• EXERCISE DIRECTIONS: For the listing below, print exactly the lines from the line with "[312,782,537,794] logreg, knn, most_frequent, delete, ->" to the line with "[99,300,312,313] [73,320,163,332] [73,341,192,352]", both included, and nothing beyond them.

################

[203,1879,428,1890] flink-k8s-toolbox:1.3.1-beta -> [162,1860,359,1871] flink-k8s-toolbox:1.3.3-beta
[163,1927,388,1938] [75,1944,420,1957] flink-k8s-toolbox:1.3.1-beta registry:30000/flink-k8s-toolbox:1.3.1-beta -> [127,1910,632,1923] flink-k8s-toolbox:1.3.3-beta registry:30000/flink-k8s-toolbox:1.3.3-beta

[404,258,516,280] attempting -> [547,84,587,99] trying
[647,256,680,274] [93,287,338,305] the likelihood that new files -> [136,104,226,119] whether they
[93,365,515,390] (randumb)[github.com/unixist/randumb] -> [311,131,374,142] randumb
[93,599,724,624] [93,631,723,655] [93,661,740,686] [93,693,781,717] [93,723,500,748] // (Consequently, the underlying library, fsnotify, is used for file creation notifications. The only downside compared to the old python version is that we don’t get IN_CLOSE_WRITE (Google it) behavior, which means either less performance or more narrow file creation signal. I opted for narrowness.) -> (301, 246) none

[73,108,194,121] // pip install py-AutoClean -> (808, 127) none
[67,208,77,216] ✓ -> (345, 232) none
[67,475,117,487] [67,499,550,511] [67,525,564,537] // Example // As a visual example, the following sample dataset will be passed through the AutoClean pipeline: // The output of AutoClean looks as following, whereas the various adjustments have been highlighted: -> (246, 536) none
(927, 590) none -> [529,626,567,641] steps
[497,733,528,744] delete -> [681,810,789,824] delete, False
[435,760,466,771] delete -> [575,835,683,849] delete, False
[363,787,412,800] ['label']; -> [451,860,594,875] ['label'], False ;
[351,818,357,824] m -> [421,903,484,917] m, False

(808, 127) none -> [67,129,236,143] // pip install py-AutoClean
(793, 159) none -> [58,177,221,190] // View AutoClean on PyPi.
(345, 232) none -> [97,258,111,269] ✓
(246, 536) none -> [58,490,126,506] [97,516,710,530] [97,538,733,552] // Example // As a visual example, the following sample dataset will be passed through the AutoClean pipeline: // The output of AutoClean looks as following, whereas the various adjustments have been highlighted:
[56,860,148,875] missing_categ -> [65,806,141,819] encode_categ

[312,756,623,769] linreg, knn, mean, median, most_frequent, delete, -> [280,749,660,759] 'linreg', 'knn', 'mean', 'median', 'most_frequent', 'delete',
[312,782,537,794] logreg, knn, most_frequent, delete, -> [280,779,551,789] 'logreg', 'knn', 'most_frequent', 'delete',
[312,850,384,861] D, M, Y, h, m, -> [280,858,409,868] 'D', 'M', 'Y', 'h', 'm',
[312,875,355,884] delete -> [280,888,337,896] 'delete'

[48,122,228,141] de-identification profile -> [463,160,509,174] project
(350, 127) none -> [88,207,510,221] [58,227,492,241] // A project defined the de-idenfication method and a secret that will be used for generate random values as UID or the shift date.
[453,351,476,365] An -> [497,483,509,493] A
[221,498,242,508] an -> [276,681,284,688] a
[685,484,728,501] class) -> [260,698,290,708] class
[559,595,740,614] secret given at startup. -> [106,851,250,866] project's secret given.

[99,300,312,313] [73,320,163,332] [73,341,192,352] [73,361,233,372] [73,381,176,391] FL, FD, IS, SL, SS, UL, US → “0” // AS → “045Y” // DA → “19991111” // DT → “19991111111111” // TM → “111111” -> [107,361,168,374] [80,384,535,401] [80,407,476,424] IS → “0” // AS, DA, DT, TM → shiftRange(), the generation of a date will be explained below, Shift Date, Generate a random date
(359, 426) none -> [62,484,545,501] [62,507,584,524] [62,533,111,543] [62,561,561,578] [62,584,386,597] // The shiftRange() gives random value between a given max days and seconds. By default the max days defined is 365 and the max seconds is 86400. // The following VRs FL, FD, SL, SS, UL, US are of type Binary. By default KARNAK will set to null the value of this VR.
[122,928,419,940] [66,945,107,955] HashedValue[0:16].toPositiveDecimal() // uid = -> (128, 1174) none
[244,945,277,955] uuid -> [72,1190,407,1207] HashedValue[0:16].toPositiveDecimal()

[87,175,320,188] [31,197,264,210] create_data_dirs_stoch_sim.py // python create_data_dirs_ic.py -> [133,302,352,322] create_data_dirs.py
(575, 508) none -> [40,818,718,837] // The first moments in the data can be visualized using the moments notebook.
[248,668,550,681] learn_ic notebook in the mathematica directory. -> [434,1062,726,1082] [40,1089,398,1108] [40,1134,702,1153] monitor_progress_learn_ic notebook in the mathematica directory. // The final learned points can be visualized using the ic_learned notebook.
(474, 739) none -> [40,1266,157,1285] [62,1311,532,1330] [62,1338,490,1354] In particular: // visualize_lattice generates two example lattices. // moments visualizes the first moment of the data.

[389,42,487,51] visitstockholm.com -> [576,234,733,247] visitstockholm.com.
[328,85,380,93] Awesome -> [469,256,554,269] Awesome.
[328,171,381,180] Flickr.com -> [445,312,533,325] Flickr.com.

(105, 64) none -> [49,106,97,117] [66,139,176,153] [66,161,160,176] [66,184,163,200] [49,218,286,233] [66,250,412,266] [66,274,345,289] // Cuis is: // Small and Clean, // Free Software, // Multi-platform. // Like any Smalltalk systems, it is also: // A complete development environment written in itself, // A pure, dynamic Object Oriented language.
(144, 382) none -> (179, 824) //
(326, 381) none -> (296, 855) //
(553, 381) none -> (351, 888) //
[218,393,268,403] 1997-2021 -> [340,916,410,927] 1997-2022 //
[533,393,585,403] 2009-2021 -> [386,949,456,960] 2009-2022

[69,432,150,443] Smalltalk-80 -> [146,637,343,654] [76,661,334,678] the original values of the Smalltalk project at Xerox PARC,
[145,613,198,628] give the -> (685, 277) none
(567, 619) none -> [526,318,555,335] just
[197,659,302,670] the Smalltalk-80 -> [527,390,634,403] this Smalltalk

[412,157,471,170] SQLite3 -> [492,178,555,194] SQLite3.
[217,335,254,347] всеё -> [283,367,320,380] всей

################

• REPLY:
[312,782,537,794] logreg, knn, most_frequent, delete, -> [280,779,551,789] 'logreg', 'knn', 'most_frequent', 'delete',
[312,850,384,861] D, M, Y, h, m, -> [280,858,409,868] 'D', 'M', 'Y', 'h', 'm',
[312,875,355,884] delete -> [280,888,337,896] 'delete'

[48,122,228,141] de-identification profile -> [463,160,509,174] project
(350, 127) none -> [88,207,510,221] [58,227,492,241] // A project defined the de-idenfication method and a secret that will be used for generate random values as UID or the shift date.
[453,351,476,365] An -> [497,483,509,493] A
[221,498,242,508] an -> [276,681,284,688] a
[685,484,728,501] class) -> [260,698,290,708] class
[559,595,740,614] secret given at startup. -> [106,851,250,866] project's secret given.

[99,300,312,313] [73,320,163,332] [73,341,192,352] [73,361,233,372] [73,381,176,391] FL, FD, IS, SL, SS, UL, US → “0” // AS → “045Y” // DA → “19991111” // DT → “19991111111111” // TM → “111111” -> [107,361,168,374] [80,384,535,401] [80,407,476,424] IS → “0” // AS, DA, DT, TM → shiftRange(), the generation of a date will be explained below, Shift Date, Generate a random date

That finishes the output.